### Dataset records
+ + + + +

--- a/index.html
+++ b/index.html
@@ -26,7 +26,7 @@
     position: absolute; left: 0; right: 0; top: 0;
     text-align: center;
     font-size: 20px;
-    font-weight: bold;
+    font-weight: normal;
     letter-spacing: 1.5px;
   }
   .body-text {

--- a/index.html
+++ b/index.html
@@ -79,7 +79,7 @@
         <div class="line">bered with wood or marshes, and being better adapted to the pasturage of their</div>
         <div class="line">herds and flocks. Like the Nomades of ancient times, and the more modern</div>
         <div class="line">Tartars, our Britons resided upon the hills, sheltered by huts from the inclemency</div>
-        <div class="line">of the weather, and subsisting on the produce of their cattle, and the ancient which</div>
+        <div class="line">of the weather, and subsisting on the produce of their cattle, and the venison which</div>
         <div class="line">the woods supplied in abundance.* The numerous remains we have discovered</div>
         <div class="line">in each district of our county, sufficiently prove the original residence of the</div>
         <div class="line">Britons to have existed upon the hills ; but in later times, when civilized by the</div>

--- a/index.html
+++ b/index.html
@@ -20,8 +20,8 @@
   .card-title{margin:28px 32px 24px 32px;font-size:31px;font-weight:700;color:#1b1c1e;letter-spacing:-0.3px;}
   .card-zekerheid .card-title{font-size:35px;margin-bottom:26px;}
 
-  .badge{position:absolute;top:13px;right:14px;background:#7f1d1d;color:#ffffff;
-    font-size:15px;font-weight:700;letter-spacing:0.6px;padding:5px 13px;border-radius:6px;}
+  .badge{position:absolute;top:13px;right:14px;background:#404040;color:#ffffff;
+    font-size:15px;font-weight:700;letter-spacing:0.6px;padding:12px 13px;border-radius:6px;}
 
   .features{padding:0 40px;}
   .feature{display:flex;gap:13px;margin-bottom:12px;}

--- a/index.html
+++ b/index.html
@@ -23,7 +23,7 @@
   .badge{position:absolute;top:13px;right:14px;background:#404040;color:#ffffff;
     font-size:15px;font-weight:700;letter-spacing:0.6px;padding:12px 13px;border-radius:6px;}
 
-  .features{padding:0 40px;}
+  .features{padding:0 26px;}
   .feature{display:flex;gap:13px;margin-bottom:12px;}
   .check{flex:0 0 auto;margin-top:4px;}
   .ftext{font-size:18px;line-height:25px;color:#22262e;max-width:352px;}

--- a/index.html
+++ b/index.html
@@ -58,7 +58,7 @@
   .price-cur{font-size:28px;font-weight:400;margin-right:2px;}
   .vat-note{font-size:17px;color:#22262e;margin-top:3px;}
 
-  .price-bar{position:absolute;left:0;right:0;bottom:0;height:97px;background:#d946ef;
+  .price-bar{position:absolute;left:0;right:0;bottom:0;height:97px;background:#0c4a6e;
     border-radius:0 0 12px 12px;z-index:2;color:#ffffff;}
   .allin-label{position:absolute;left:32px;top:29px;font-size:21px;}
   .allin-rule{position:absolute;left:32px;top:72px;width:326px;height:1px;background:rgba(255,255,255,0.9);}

+ + + + +

### What the task requires
Begin at the top of the records above and quote each line exactly, ending with the line that contains "from the inclemency</div>".

### Written answer
--- a/index.html
+++ b/index.html
@@ -26,7 +26,7 @@
     position: absolute; left: 0; right: 0; top: 0;
     text-align: center;
     font-size: 20px;
-    font-weight: bold;
+    font-weight: normal;
     letter-spacing: 1.5px;
   }
   .body-text {

--- a/index.html
+++ b/index.html
@@ -79,7 +79,7 @@
         <div class="line">bered with wood or marshes, and being better adapted to the pasturage of their</div>
         <div class="line">herds and flocks. Like the Nomades of ancient times, and the more modern</div>
         <div class="line">Tartars, our Britons resided upon the hills, sheltered by huts from the inclemency</div>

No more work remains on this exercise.